Take the records underneath and set them down exactly.

→ **ENTRIES PROVIDED**
════════

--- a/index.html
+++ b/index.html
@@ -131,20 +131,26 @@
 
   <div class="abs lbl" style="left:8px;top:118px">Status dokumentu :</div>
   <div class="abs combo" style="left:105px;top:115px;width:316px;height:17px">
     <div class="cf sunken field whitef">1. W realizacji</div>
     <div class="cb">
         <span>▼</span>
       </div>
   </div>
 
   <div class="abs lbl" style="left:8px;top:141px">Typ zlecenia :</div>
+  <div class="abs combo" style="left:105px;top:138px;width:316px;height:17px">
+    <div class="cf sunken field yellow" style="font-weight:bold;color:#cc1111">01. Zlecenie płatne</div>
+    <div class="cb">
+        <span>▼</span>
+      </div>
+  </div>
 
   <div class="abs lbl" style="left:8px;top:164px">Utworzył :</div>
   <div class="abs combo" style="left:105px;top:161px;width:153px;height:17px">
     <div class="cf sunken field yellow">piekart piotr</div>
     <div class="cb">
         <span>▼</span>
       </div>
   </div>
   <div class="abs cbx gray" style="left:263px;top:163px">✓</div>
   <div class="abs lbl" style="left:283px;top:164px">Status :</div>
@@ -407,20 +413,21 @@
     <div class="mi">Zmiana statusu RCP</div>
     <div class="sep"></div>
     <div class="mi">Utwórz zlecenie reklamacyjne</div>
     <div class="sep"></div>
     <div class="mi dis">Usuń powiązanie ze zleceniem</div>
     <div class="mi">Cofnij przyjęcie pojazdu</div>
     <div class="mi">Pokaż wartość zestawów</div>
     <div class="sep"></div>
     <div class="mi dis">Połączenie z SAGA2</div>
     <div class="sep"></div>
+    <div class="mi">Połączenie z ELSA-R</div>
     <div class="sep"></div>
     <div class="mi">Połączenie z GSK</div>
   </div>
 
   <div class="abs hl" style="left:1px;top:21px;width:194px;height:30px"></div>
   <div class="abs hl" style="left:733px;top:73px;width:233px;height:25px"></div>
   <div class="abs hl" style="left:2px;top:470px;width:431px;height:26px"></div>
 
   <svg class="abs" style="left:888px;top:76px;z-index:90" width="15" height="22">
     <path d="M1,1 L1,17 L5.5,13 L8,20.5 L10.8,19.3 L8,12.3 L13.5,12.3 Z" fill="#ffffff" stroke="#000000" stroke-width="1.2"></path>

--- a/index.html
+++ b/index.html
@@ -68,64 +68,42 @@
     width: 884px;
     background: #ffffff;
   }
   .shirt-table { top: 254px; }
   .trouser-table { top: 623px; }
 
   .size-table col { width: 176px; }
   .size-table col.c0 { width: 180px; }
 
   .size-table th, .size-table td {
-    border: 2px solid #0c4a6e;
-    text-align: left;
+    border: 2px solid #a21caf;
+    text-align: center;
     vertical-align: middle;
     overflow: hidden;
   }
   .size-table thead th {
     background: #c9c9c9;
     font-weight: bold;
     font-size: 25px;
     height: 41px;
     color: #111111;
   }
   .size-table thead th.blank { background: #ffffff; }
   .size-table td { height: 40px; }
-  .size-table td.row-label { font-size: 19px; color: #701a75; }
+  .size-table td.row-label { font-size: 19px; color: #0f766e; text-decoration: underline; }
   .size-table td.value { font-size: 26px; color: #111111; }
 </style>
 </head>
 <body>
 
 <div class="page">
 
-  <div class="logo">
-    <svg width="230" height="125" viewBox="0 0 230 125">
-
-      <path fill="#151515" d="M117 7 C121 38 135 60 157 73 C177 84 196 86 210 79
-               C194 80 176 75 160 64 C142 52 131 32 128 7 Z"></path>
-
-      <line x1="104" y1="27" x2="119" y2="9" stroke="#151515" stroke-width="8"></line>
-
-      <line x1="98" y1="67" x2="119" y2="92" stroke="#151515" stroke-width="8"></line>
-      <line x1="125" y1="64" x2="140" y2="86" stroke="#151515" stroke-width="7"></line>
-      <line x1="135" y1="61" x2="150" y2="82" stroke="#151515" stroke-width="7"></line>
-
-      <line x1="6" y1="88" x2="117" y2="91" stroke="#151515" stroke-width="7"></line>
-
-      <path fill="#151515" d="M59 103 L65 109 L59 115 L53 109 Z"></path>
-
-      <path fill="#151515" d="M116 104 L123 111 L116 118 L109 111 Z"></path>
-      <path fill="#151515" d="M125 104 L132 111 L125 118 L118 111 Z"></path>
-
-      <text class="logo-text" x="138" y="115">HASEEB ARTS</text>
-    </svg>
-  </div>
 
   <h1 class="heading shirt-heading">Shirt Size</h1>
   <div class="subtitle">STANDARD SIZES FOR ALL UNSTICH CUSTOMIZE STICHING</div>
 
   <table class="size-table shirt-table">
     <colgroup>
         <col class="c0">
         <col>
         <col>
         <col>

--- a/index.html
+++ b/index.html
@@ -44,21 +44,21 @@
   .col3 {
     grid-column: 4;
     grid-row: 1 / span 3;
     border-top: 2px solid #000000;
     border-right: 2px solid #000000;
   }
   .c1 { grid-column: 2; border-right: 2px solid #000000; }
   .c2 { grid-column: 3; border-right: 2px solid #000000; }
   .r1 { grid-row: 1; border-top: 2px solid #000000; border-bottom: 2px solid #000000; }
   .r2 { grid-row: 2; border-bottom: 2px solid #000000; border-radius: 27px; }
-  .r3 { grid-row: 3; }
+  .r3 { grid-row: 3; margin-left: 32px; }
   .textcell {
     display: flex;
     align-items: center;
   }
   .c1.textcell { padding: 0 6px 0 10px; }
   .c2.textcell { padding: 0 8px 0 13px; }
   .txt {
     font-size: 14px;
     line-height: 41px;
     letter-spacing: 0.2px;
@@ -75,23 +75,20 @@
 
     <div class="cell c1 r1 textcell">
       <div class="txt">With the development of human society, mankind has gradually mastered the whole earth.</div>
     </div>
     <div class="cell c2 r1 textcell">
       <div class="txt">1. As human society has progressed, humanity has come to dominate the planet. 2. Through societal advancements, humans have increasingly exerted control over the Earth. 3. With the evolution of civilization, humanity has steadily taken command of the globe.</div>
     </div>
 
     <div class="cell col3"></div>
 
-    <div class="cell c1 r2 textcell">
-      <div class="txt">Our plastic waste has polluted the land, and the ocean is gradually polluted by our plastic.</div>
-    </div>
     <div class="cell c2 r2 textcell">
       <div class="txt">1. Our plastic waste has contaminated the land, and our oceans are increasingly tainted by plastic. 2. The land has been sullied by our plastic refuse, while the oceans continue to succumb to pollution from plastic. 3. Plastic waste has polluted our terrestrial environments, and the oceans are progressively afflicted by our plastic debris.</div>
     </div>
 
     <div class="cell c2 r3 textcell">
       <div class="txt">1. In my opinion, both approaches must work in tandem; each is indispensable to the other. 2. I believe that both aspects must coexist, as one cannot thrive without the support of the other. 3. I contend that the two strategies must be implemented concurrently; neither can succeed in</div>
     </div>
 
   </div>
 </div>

════════

→ **TASK SOLUTION**
--- a/index.html
+++ b/index.html
@@ -131,20 +131,26 @@
 
   <div class="abs lbl" style="left:8px;top:118px">Status dokumentu :</div>
   <div class="abs combo" style="left:105px;top:115px;width:316px;height:17px">
     <div class="cf sunken field whitef">1. W realizacji</div>
     <div class="cb">
         <span>▼</span>
       </div>
   </div>
 
   <div class="abs lbl" style="left:8px;top:141px">Typ zlecenia :</div>
+  <div class="abs combo" style="left:105px;top:138px;width:316px;height:17px">
+    <div class="cf sunken field yellow" style="font-weight:bold;color:#cc1111">01. Zlecenie płatne</div>
+    <div class="cb">
+        <span>▼</span>
+      </div>
+  </div>
 
   <div class="abs lbl" style="left:8px;top:164px">Utworzył :</div>
   <div class="abs combo" style="left:105px;top:161px;width:153px;height:17px">
     <div class="cf sunken field yellow">piekart piotr</div>
     <div class="cb">
         <span>▼</span>
       </div>
   </div>
   <div class="abs cbx gray" style="left:263px;top:163px">✓</div>
   <div class="abs lbl" style="left:283px;top:164px">Status :</div>
@@ -407,20 +413,21 @@
     <div class="mi">Zmiana statusu RCP</div>
     <div class="sep"></div>
     <div class="mi">Utwórz zlecenie reklamacyjne</div>
     <div class="sep"></div>
     <div class="mi dis">Usuń powiązanie ze zleceniem</div>
     <div class="mi">Cofnij przyjęcie pojazdu</div>
     <div class="mi">Pokaż wartość zestawów</div>
     <div class="sep"></div>
     <div class="mi dis">Połączenie z SAGA2</div>
     <div class="sep"></div>
+    <div class="mi">Połączenie z ELSA-R</div>
     <div class="sep"></div>
     <div class="mi">Połączenie z GSK</div>
   </div>
 
   <div class="abs hl" style="left:1px;top:21px;width:194px;height:30px"></div>
   <div class="abs hl" style="left:733px;top:73px;width:233px;height:25px"></div>
   <div class="abs hl" style="left:2px;top:470px;width:431px;height:26px"></div>
 
   <svg class="abs" style="left:888px;top:76px;z-index:90" width="15" height="22">
     <path d="M1,1 L1,17 L5.5,13 L8,20.5 L10.8,19.3 L8,12.3 L13.5,12.3 Z" fill="#ffffff" stroke="#000000" stroke-width="1.2"></path>

--- a/index.html
+++ b/index.html
@@ -68,64 +68,42 @@
     width: 884px;
     background: #ffffff;
   }
   .shirt-table { top: 254px; }
   .trouser-table { top: 623px; }
 
   .size-table col { width: 176px; }
   .size-table col.c0 { width: 180px; }
 
   .size-table th, .size-table td {
-    border: 2px solid #0c4a6e;
-    text-align: left;
+    border: 2px solid #a21caf;
+    text-align: center;
     vertical-align: middle;
     overflow: hidden;
   }
   .size-table thead th {
     background: #c9c9c9;
     font-weight: bold;
     font-size: 25px;
     height: 41px;
     color: #111111;
   }
   .size-table thead th.blank { background: #ffffff; }
   .size-table td { height: 40px; }
-  .size-table td.row-label { font-size: 19px; color: #701a75; }
+  .size-table td.row-label { font-size: 19px; color: #0f766e; text-decoration: underline; }
   .size-table td.value { font-size: 26px; color: #111111; }
 </style>
 </head>
 <body>
 
 <div class="page">
 
-  <div class="logo">
-    <svg width="230" height="125" viewBox="0 0 230 125">
-
-      <path fill="#151515" d="M117 7 C121 38 135 60 157 73 C177 84 196 86 210 79
-               C194 80 176 75 160 64 C142 52 131 32 128 7 Z"></path>
-
-      <line x1="104" y1="27" x2="119" y2="9" stroke="#151515" stroke-width="8"></line>
-
-      <line x1="98" y1="67" x2="119" y2="92" stroke="#151515" stroke-width="8"></line>
-      <line x1="125" y1="64" x2="140" y2="86" stroke="#151515" stroke-width="7"></line>
-      <line x1="135" y1="61" x2="150" y2="82" stroke="#151515" stroke-width="7"></line>
-
-      <line x1="6" y1="88" x2="117" y2="91" stroke="#151515" stroke-width="7"></line>
-
-      <path fill="#151515" d="M59 103 L65 109 L59 115 L53 109 Z"></path>
-
-      <path fill="#151515" d="M116 104 L123 111 L116 118 L109 111 Z"></path>
-      <path fill="#151515" d="M125 104 L132 111 L125 118 L118 111 Z"></path>
-
-      <text class="logo-text" x="138" y="115">HASEEB ARTS</text>
-    </svg>
-  </div>
 
   <h1 class="heading shirt-heading">Shirt Size</h1>
   <div class="subtitle">STANDARD SIZES FOR ALL UNSTICH CUSTOMIZE STICHING</div>
 
   <table class="size-table shirt-table">
     <colgroup>
         <col class="c0">
         <col>
         <col>
         <col>

--- a/index.html
+++ b/index.html
@@ -44,21 +44,21 @@
   .col3 {
     grid-column: 4;
     grid-row: 1 / span 3;
     border-top: 2px solid #000000;
     border-right: 2px solid #000000;
   }
   .c1 { grid-column: 2; border-right: 2px solid #000000; }
   .c2 { grid-column: 3; border-right: 2px solid #000000; }
   .r1 { grid-row: 1; border-top: 2px solid #000000; border-bottom: 2px solid #000000; }
   .r2 { grid-row: 2; border-bottom: 2px solid #000000; border-radius: 27px; }
-  .r3 { grid-row: 3; }
+  .r3 { grid-row: 3; margin-left: 32px; }
   .textcell {
     display: flex;
     align-items: center;
   }
   .c1.textcell { padding: 0 6px 0 10px; }
   .c2.textcell { padding: 0 8px 0 13px; }
   .txt {
     font-size: 14px;
     line-height: 41px;
     letter-spacing: 0.2px;
@@ -75,23 +75,20 @@
 
     <div class="cell c1 r1 textcell">
       <div class="txt">With the development of human society, mankind has gradually mastered the whole earth.</div>
     </div>
     <div class="cell c2 r1 textcell">
       <div class="txt">1. As human society has progressed, humanity has come to dominate the planet. 2. Through societal advancements, humans have increasingly exerted control over the Earth. 3. With the evolution of civilization, humanity has steadily taken command of the globe.</div>
     </div>
 
     <div class="cell col3"></div>
 
-    <div class="cell c1 r2 textcell">
-      <div class="txt">Our plastic waste has polluted the land, and the ocean is gradually polluted by our plastic.</div>
-    </div>
     <div class="cell c2 r2 textcell">
       <div class="txt">1. Our plastic waste has contaminated the land, and our oceans are increasingly tainted by plastic. 2. The land has been sullied by our plastic refuse, while the oceans continue to succumb to pollution from plastic. 3. Plastic waste has polluted our terrestrial environments, and the oceans are progressively afflicted by our plastic debris.</div>
     </div>
 
     <div class="cell c2 r3 textcell">
       <div class="txt">1. In my opinion, both approaches must work in tandem; each is indispensable to the other. 2. I believe that both aspects must coexist, as one cannot thrive without the support of the other. 3. I contend that the two strategies must be implemented concurrently; neither can succeed in</div>
     </div>
 
   </div>
 </div>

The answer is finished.